By Raechel Thankam Job
July 9 (Reuters) – AstraZeneca’s nerve disease drug Wainua, made in partnership with Ionis, unexpectedly failed a pivotal heart-disease trial, hitting the firm’s shares on Thursday and casting doubts over the UK-based drugmaker’s trial design.
The setback dims prospects for a drug analysts predicted could have some $2 billion in peak sales, and is another blow for AstraZeneca after a U.S. regulatory panel in May rejected its breast cancer drug camizestrant on trial design grounds.
AstraZeneca, which is counting on up to 20 new drug launches to help generate $80 billion in annual revenue by 2030, said Wainua did not meet the main goal of reducing cardiovascular deaths and recurring heart problems in a late-stage trial for patients with transthyretin-mediated amyloid cardiomyopathy (ATTR-CM).
“Data comes as a surprise given we and investors hadn’t even debated likelihood of a primary endpoint miss, given positive precedent data and successful launch for competitor Amvuttra,” BofA analyst Sachin Jain said, referring to rival Alnylam Pharmaceuticals’ drug.
AstraZeneca shares fell nearly 10% to the lowest level since November last year, making the drugmaker the biggest loser on the FTSE 100 index on Thursday. The stock is on course for its biggest one-day percentage drop in nine years having lost £23.3 billion ($31.21 billion) in market value at the day’s low.
Shares of U.S.-listed partner Ionis fell 13.8% in premarket trade while U.S. competitors Alnylam and BridgeBio, which have approved drugs for ATTR-CM, climbed between 11% and 16%.
FLAWED TRIAL DESIGN MASKS BENEFITS
Wainua was being tested in 1,432 patients for the condition that involves protein build-up in the heart that disrupts blood pumping and can cause heart and organ failure, affecting 300,000 to 500,000 people globally, AstraZeneca said.
The trial showed that adding the drug to standard care did not provide a statistically significant benefit. Taking it as a standalone therapy without stabilizers showed “nominally significant” benefit, it said.
Current treatments for the condition, including Pfizer’s Vyndaqel, work by stabilizing the faulty proteins that accumulate in the heart. Wainua and Amvuttra work by reducing production of the proteins.

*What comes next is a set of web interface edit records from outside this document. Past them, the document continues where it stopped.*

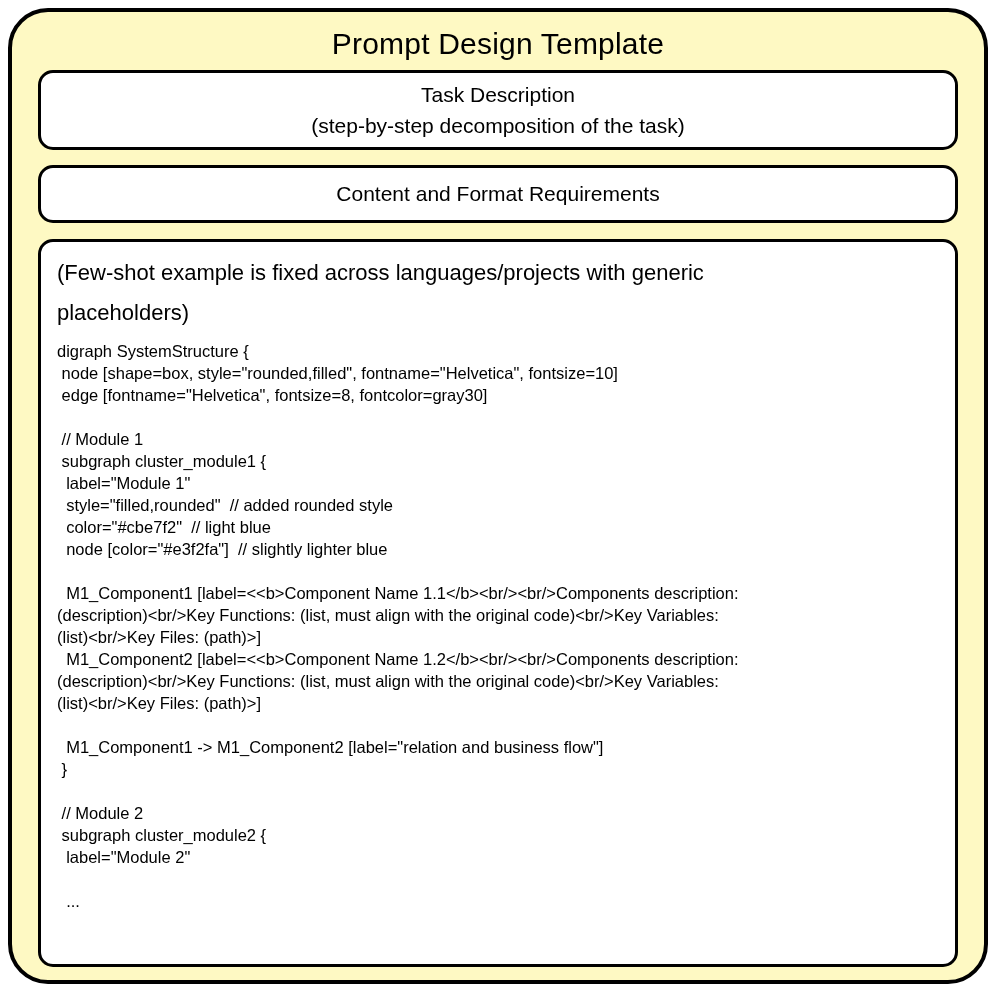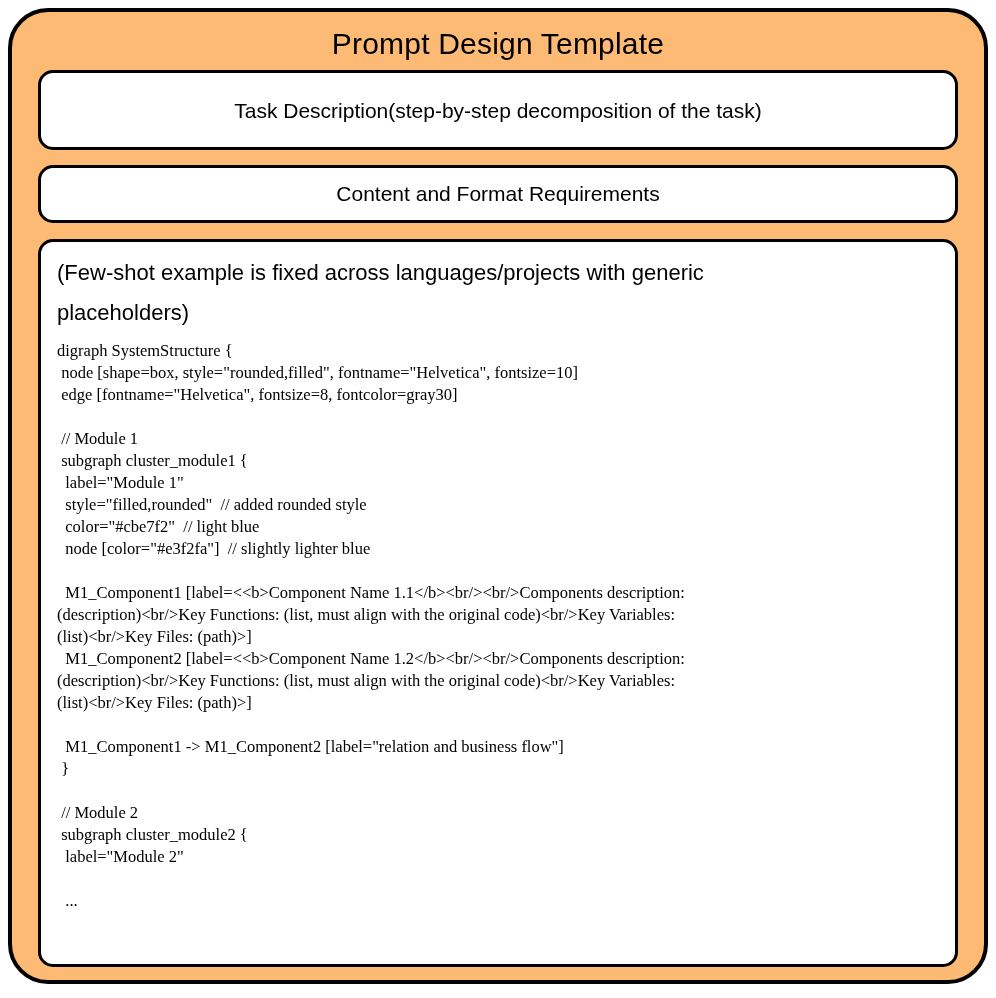--- a/index.html
+++ b/index.html
@@ -23,7 +23,7 @@
     width: 980px;
     height: 976px;
     box-sizing: border-box;
-    background: #fdba74;
+    background: #fef9c3;
     border: 4px solid #000000;
     border-radius: 40px;
     padding: 0 26px;

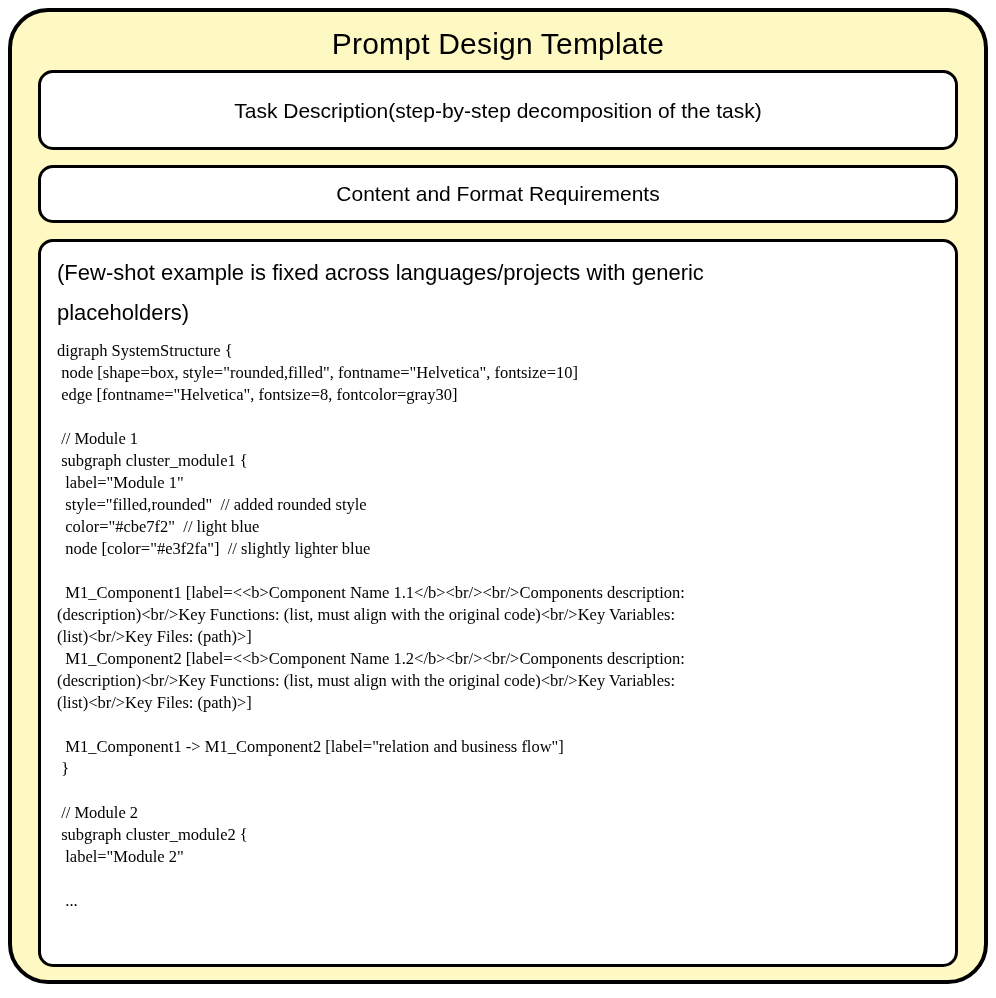--- a/index.html
+++ b/index.html
@@ -45,7 +45,7 @@
     margin-top: 8px;
     height: 80px;
     display: flex;
-    flex-direction: row;
+    flex-direction: column;
     justify-content: center;
     align-items: center;
     font-size: 21px;

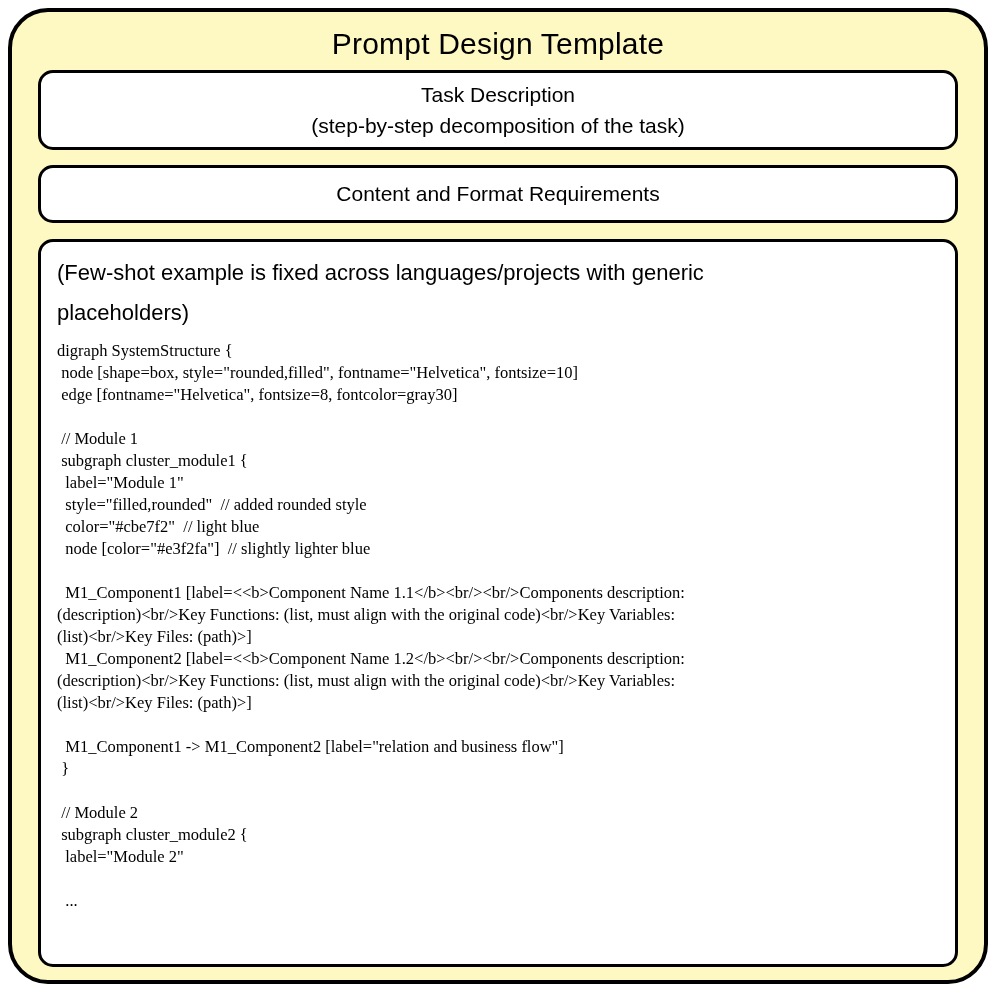--- a/index.html
+++ b/index.html
@@ -78,7 +78,7 @@
   }
   .code {
     margin: 7px 0 0 0;
-    font-family: Liberation Serif, serif;
+    font-family: Liberation Sans, sans-serif;
     font-size: 16.5px;
     line-height: 22px;
     white-space: pre;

Analysts criticised the 140-week trial’s design where 57% of patients were already taking a stabilizer, and a further 24% added a stabilizer during the study, which made it difficult to assess any benefit from the drug.
Jefferies analysts said the design flaw could dent management credibility after executives expressed strong confidence in the trial’s prospects.
“(AstraZeneca) is meant to be able to have exceptionally good trial design ability,” Jefferies said, adding that the trial miss should not derail the company’s long-term revenue target.
ANALYSTS DO NOT EXPECT A NEW MONOTHERAPY TRIAL
The trial was keenly followed by analysts and investors as a key step in AstraZeneca accessing an underpenetrated ATTR market and building on growth through its existing strong pipeline.
“Although the trial did not meet its primary objective, we believe the results support greater scientific understanding of treatment approaches,” said Sharon Barr, executive vice president of AstraZeneca’s biopharmaceuticals R&D.
Barclays analysts said they do not expect AstraZeneca to fund a new monotherapy trial for Wainua, as that would be unlikely to get an approval this decade and would be too far behind the well-established rival drug from Alnylam.
Wainua, which generated $212 million in product revenue for AstraZeneca in 2025, is already approved in more than 20 countries to treat patients with polyneuropathy, a life-shortening rare disease that causes nerve damage.